▶ TASK BRIEF:
Your answer must consist of exactly the lines below, starting with the line with "2025-06-16: 1.92 -> none" and going on through the line with "2025-07-01: none -> 2.01", and nothing else.

▶ MATERIAL FOR THIS TASK:
-------

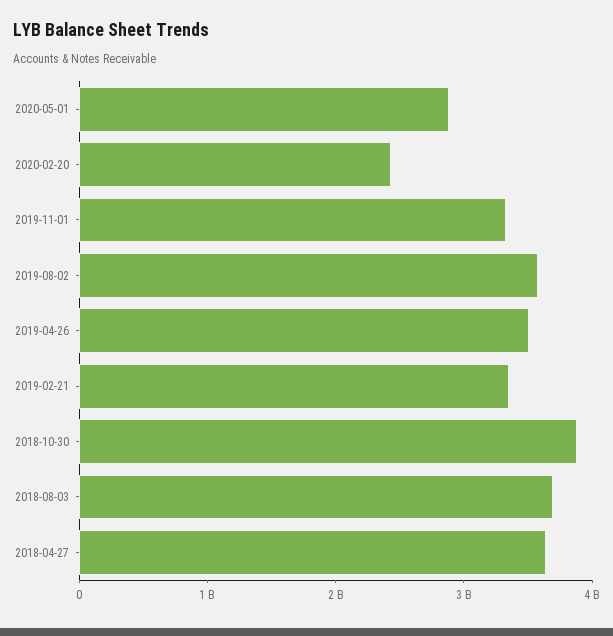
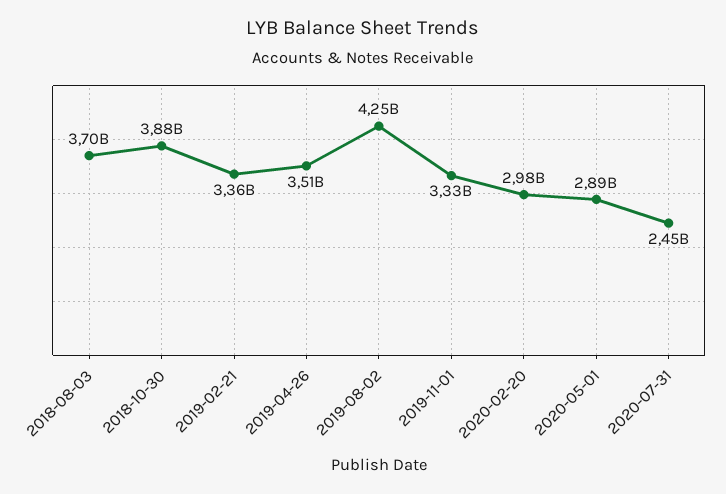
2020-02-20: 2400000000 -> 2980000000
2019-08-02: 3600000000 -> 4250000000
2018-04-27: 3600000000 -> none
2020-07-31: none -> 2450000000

-------

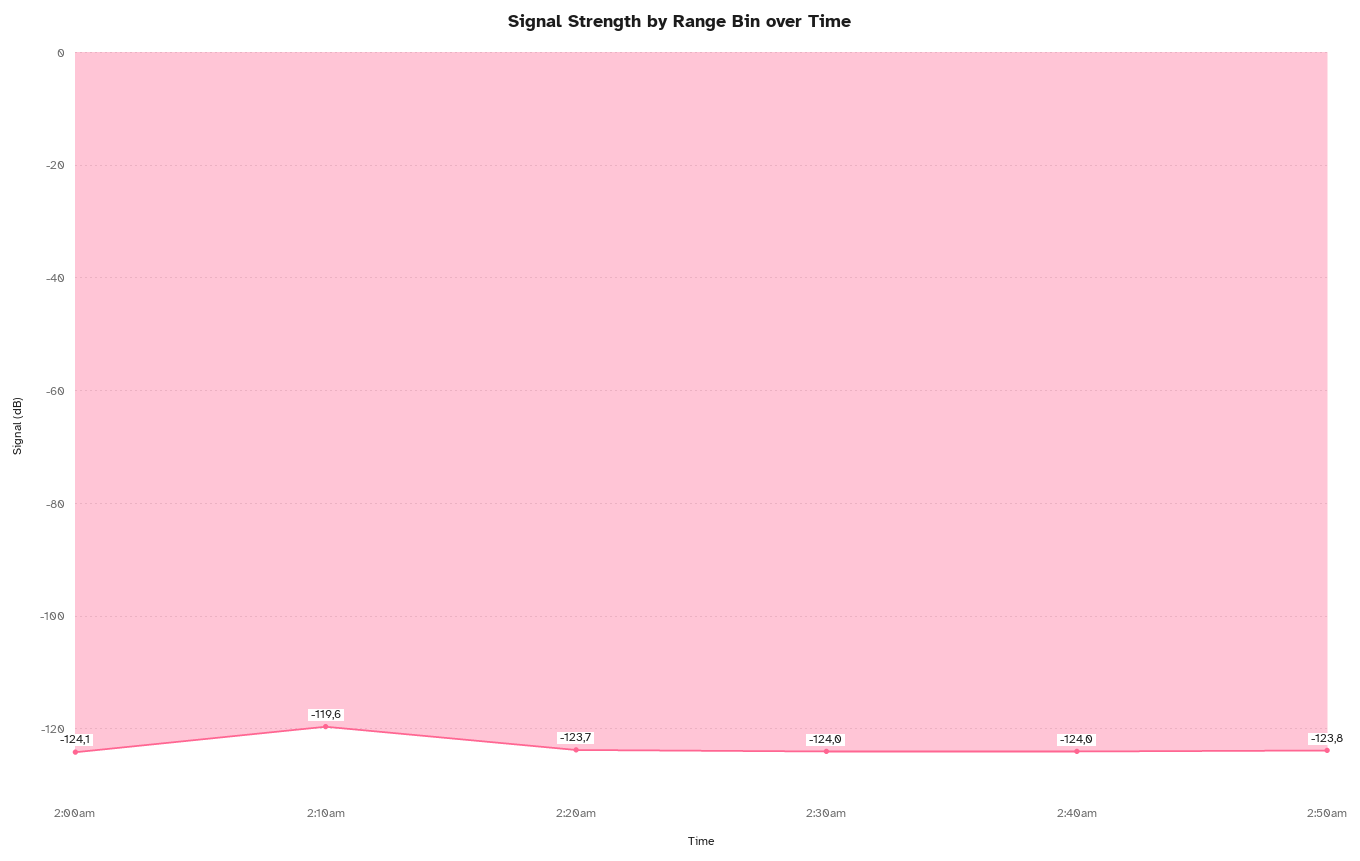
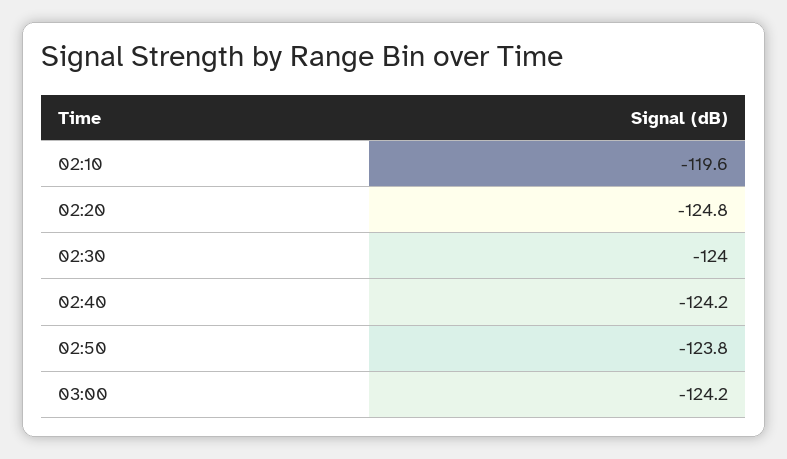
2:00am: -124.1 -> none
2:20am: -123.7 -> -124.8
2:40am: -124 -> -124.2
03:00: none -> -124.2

-------

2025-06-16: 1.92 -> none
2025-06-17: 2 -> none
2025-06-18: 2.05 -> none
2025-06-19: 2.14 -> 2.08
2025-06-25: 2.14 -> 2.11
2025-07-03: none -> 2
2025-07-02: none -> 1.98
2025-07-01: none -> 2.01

-------

▶ RESULT FOR THIS EXERCISE:
2025-06-16: 1.92 -> none
2025-06-17: 2 -> none
2025-06-18: 2.05 -> none
2025-06-19: 2.14 -> 2.08
2025-06-25: 2.14 -> 2.11
2025-07-03: none -> 2
2025-07-02: none -> 1.98
2025-07-01: none -> 2.01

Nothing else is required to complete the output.